Let's go to the first question: * what makes linear classifiers advantageous compared to say "classical" statistical univariate approaches? *
I assume by univariate, you mean you have one output variable.
Linear classifiers are always useful since they're relatively fast due to their simplicity. Take for example Perceptrons / Logistic Regression.
For logistic regression there is a closed form solution using the pseudo inverse / normal equation. See here (betas are w's I used here): https://en.wikipedia.org/wiki/Linear_least_squares_(mathematics)#The_general_problem
Perceptrons are usually used when the learning is done online using stochastic gradient descent, which is not a closed form solution.
Depending on your task one or the other might be more useful.

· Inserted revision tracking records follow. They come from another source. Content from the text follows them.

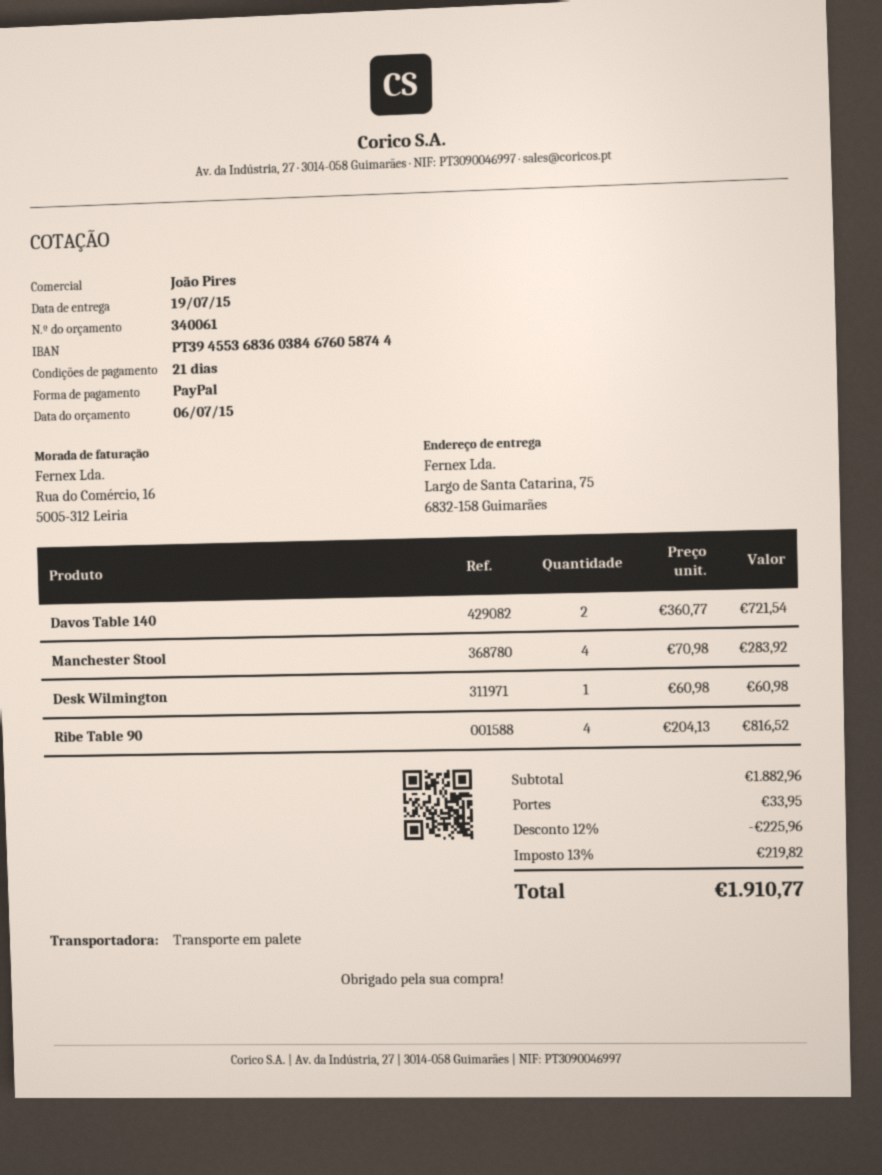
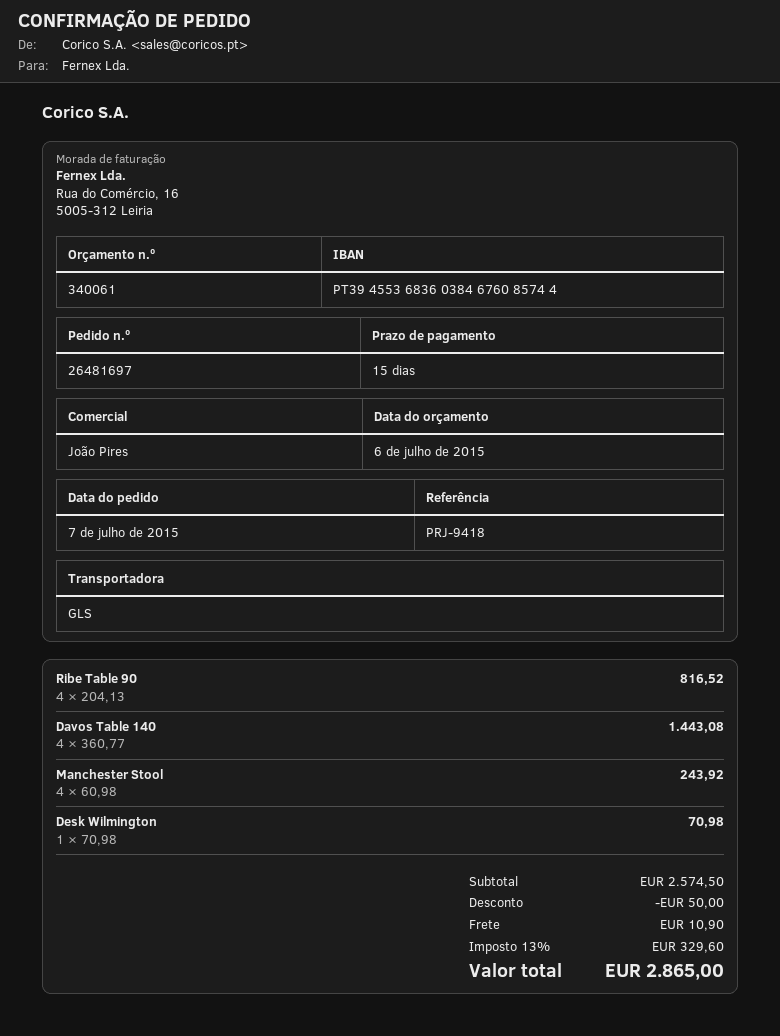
payment terms: 21 days -> 15 days
bank account: PT39455368360384676058744 -> PT39455368360384676085744
shipping method: pallet freight -> GLS
Davos Table 140: 2 x 360.77 = 721.54 -> 4 x 360.77 = 1443.08
Manchester Stool: 4 x 70.98 = 283.92 -> 4 x 60.98 = 243.92
Desk Wilmington: 1 x 60.98 = 60.98 -> 1 x 70.98 = 70.98
subtotal: 1882.96 -> 2574.50
discount: 225.96 -> 50.00
shipping: 33.95 -> 10.90
tax: 13% = 219.82 -> 13% = 329.60
total: 1910.77 -> 2865.00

Either way, let's say you have some features. You can combine these features in a linear y = f1(x1 * w1 + x2 * w2 ... ) or whatever non-linear combination of features you want y = f2(x1 * x2 * w1 + x1^2 * w2 ... ) etc.
Now, linear means your decision boundary is a line. It's quite unlikely that in real world problems the classes are separable with a straight line. However, if you can manage to find a right representation (lets assume f2 above is) then you will be able to fit a straight line through the classes, however the feature space where you are doing that is different from the original space. In effect, in the above example I manually defined a different feature space. The model is still linear since I'm still fitting a line.

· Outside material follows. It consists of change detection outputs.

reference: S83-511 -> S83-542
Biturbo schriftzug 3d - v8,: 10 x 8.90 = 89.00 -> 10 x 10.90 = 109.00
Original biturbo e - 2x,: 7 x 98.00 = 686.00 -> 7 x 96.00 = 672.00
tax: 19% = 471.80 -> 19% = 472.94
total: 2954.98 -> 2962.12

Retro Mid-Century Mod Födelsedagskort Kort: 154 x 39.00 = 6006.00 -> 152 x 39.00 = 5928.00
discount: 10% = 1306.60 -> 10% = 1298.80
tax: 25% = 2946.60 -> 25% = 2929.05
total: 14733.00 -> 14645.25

Here's a visual way of explaining it on finding the AND and XOR function.
This is a perceptron that can implement the AND function.

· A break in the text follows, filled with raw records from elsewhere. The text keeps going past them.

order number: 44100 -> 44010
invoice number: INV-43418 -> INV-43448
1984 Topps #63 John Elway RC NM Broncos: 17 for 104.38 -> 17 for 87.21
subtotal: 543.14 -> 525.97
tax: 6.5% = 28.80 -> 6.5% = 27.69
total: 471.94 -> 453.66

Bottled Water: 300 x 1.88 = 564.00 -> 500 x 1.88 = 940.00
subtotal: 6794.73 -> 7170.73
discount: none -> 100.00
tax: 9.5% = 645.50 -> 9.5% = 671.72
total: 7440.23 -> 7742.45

The general model is y1 = X0 * b + X1 * w11 + X2 * w12
where X0 = 1. (you add an extra degree of freedom which is always one, so your decision boundary isn't restricted at moving only through the origin).
Then you find b, w11 and w12 and can learn the AND function,
which is clearly linearly separable.

Now, let's say we want to find the XOR function.Here's how it looks like:

Well in the image above you can't divide the two classes with just one line.
You can do it with one ellipse or with more than one line.
So, then you need to find a feature space where this decision boundary can be placed. Luckily, multi layer perceptrons can do that. In fact, this finds the feature space where you can put multiple such linear boundaries.

And I believe this also answers your second question as well.
In effect, the right column images (version 2's) are the negation of your first images. That's invariant regardless of the class. So that's one feature, you can think about it as one perceptron / unit in the hidden layer. You wouldn't normally want to look at examples like this in the real world and find these invariances / rules manually, so u use multilayer perceptrons which do this for you automagically.
EDIT:
Okay, let's go at this manually over your example. You need at least two bits to be able to differentiate between the two patterns. I will take the first row and first feature from the second row. Then you can see that you only need the last feature from the first row and first feature from the second row.
P1 - V1: (0101)0 1 | V2 (1010)1 0
P2 - V1: (0101)0 0 | V2 (1010)1 1
So, 01 or 10 encodes pattern 1 while 00 or 11 encodes pattern 2.
Now, these are original features from your data.
Now, let's look at the XOR function:
f1 f2 type (class)
0 1 1
1 0 1
0 0 0
1 1 0
A linear classifier is unable to learn the XOR function needed to classify these patterns.
For your example, it is impossible to classify the patterns using only one feature / predictor, regardless if you're using non-linear or linear classifiers.
Does that answer your question?